Shallow local centres take part in the formation of band bending. Full luminescence quenching of dyes adsorbed on zinc and cadmium sulphides also does not always guarantee the sensitized photoelectric effect in these semiconductors and the weak filter effect caused by partial internal energy degradation in the dye is only observed in the impurity photoconductivity spectrum [3]. The absence of a sensitized photoelectric effect in these cases is due to the fact that energy from the dye transferred to the centers, which are ineffective for photoconductivity due to small life time of generated free carriers (fast recombination).

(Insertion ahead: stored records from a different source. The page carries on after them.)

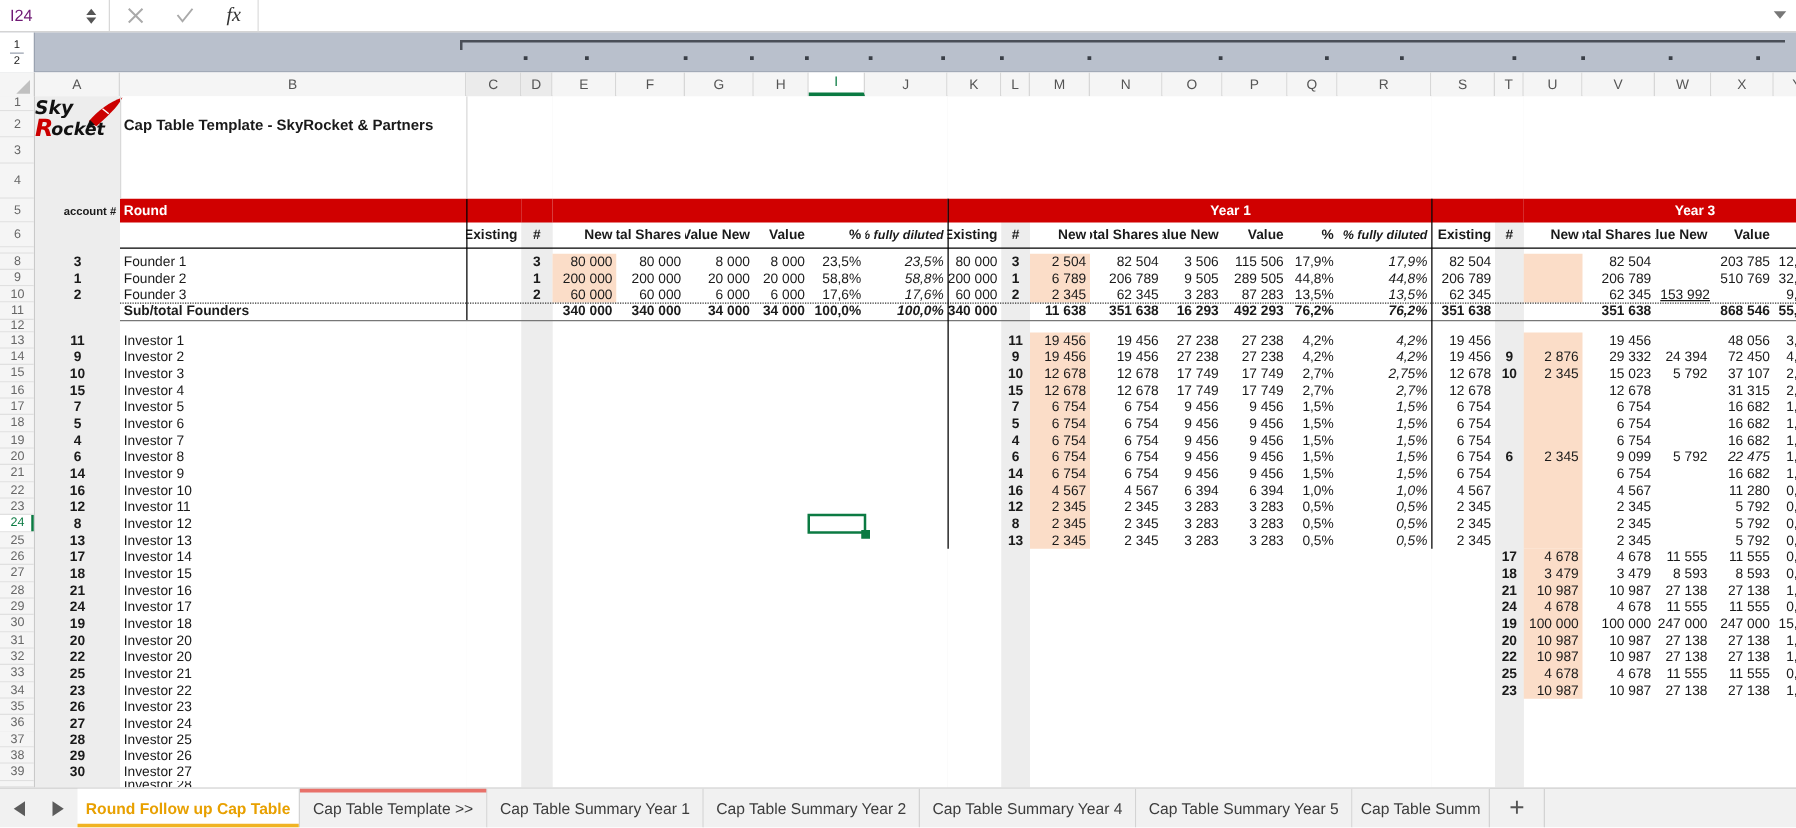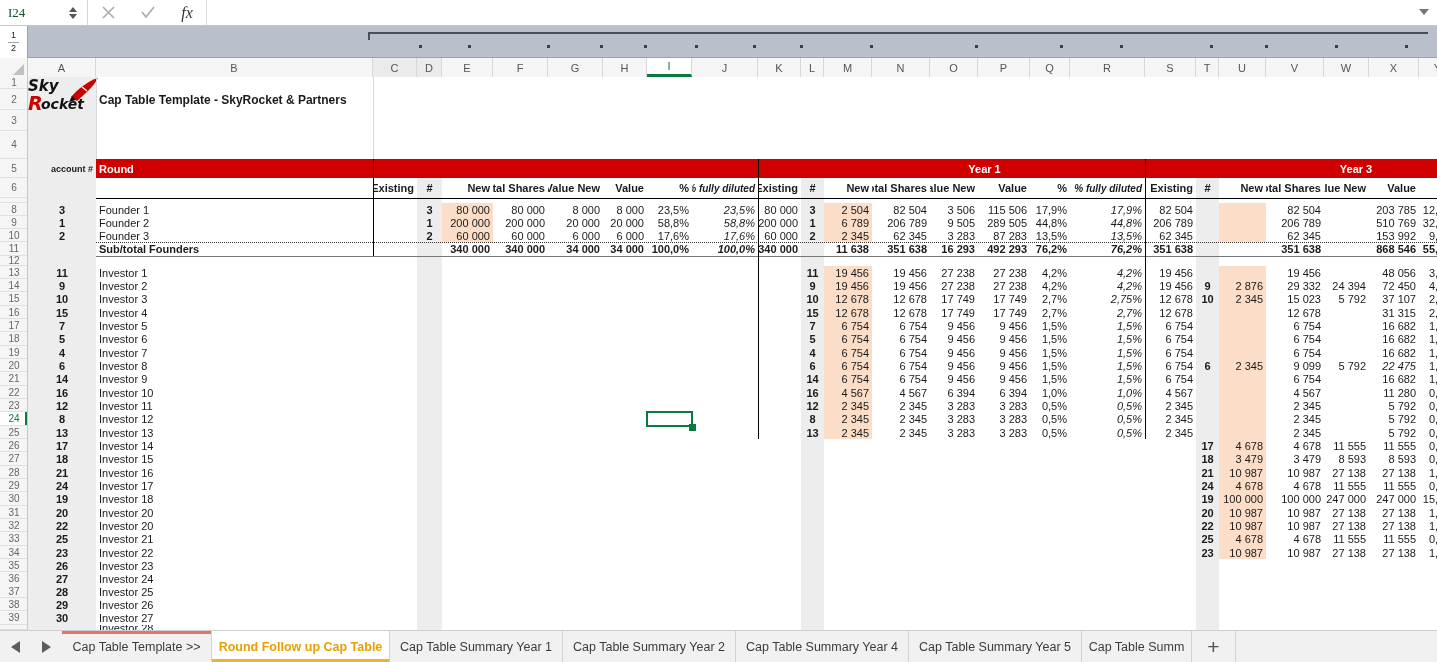--- a/index.html
+++ b/index.html
@@ -22,7 +22,7 @@
   #namebox {
     width: 88px; display: flex; align-items: center;
     border-right: 1px solid #d8d8d8; padding-left: 8px;
-    font-size: 13px; color: #14532d; position: relative; font-family: Liberation Serif, serif;
+    font-size: 13px; color: #701a75; position: relative;
   }
   #namebox .nb-text { flex: 1; }
   .spinner {

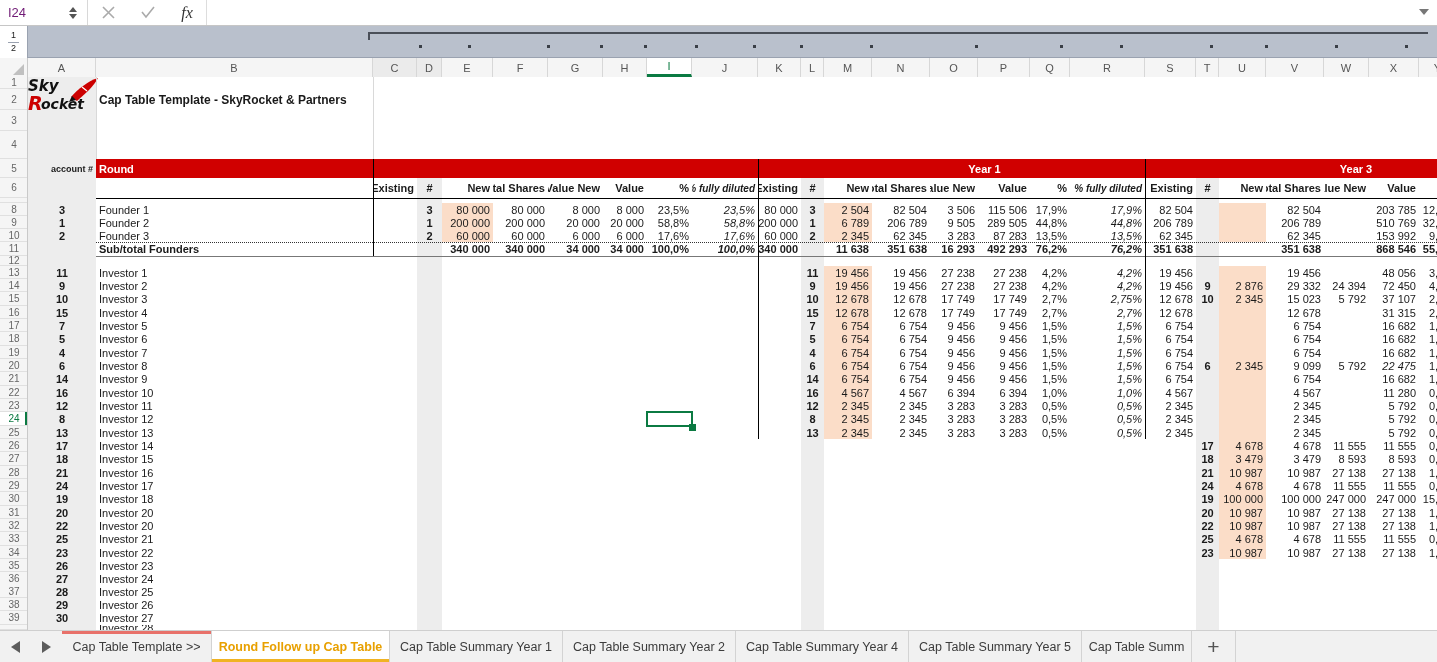--- a/index.html
+++ b/index.html
@@ -446,7 +446,7 @@
     <div class="cell r it" style="left:1042px;top:152px;width:75px;height:13px;">13,5%</div>
     <div class="cell r" style="left:1117px;top:152px;width:51px;height:13px;">62 345</div>
     <div class="cell r" style="left:1238px;top:152px;width:58px;height:13px;">62 345</div>
-    <div class="cell r" style="left:1341px;top:152px;width:50px;height:13px;">153 992</div>
+    <div class="cell r" style="left:1293px;top:152px;width:50px;height:13px;text-decoration:underline;">153 992</div>
     <div class="cell r" style="left:1391px;top:152px;width:38px;height:13px;">9,8%</div>
     <div class="cell l b" style="left:68px;top:165px;width:277px;height:14px;">Sub/total Founders</div>
     <div class="cell r b" style="left:414px;top:165px;width:51px;height:14px;">340 000</div>

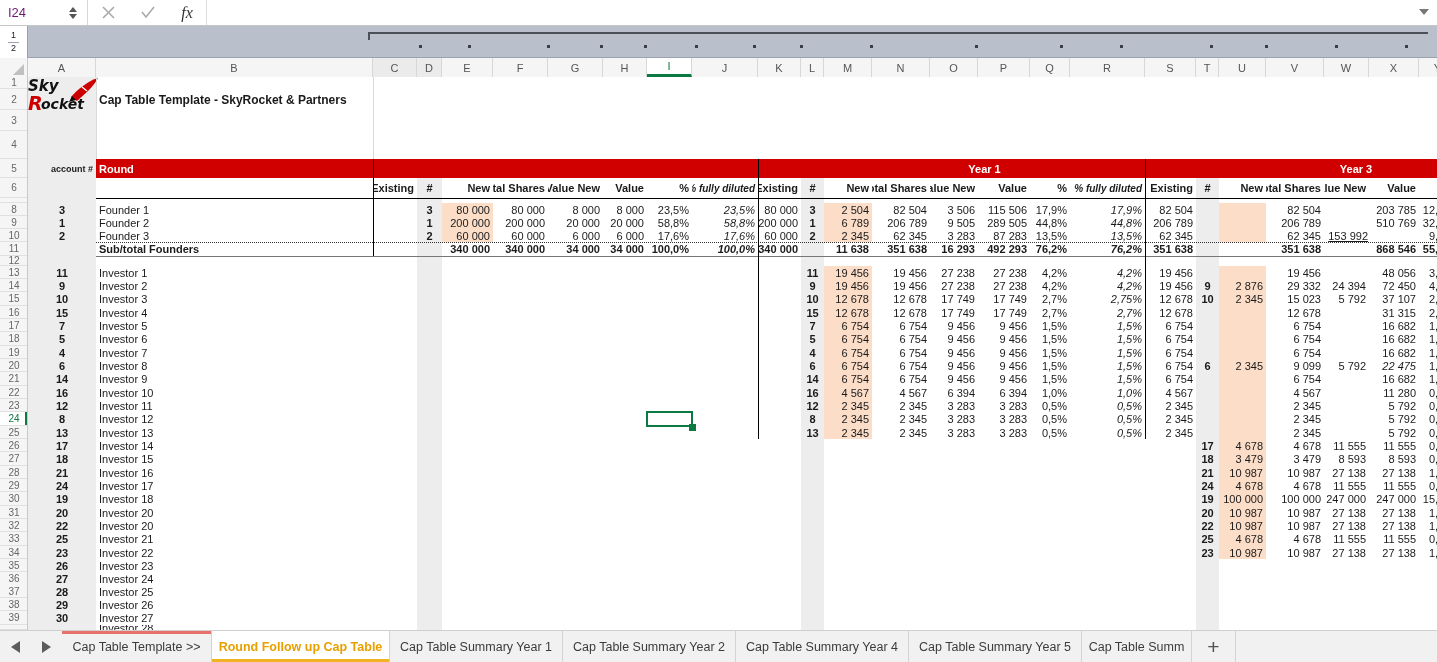--- a/index.html
+++ b/index.html
@@ -744,11 +744,11 @@
     <span class="navarrow left"></span>
     <span class="navarrow right"></span>
   </div>
-<div class="tab redtop" style="width: 150px;">
+<div class="tab active" style="width: 178px;">
+      <span>Round Follow up Cap Table</span>
+    </div>
+    <div class="tab redtop" style="width: 150px;">
       <span>Cap Table Template &gt;&gt;</span>
-    </div>
-    <div class="tab active" style="width: 178px;">
-      <span>Round Follow up Cap Table</span>
     </div>
     <div class="tab" style="width: 173px;">
       <span>Cap Table Summary Year 1</span>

The introduction of shallow local centres (adhesion levels) can change the tempo of the carriers recombination in semiconductors. In the original aluminum hydride and zinc sulfide integrated surface concentration of levels is 10 9 -10 10 cm -2 [2-4] that is clearly insufficient to create subsurface electric fields, significantly changing the surface carriers recombination. In good sensitized AgI and ZnO the concentration of adhesion levels is more than 10 12 cm -2 [2,4]. After the introduction of chlorine ions in the ZnS lattice, concentration of shallow donor levels in the semiconductor reaches 10 14 cm -2 [21] and such processing of sulphides of zinc and cadmium can turn them from nonsensitized to good sensitized photoconductors [2]. Aluminium quazimetallic particles appearing as a result of photolysis can be the centers accepting the photoexcitation energy from an dye in aluminum hydride, and the energy transferred from the dye is quickly dissipated on these centres – the products of photolysis. At the same time the secondary photochemical processes develop in the semiconductor and ultimately an effective dye sensitization of the integral photochemical sensitivity of aluminium hydride has been observed [17,22].

4. Conclusions

Methods of creating conditions for the dye sensitization of photoprocesses in semiconductors considered here enable us to control the efficiency of spectral sensitization. The sensitization of the internal photoelectric effect in silicon after creating appropriate conditions discovered here can be used in such semiconductor devices for converting the light energy into electric energy, as solar panels or CCD matrices used as image sensors in modern electronic photography systems. In the first case, the conversion efficiency can be increased and the thickness of silicon cells can be decreased. In the second case, the use of dye sensitization will allow an improvement in the color separation system during the recording of colored images by choosing appropriate dyes instead of light filters to provide an effective increase in sensitivity in the required spectral range, similar to the traditional silver halide photography.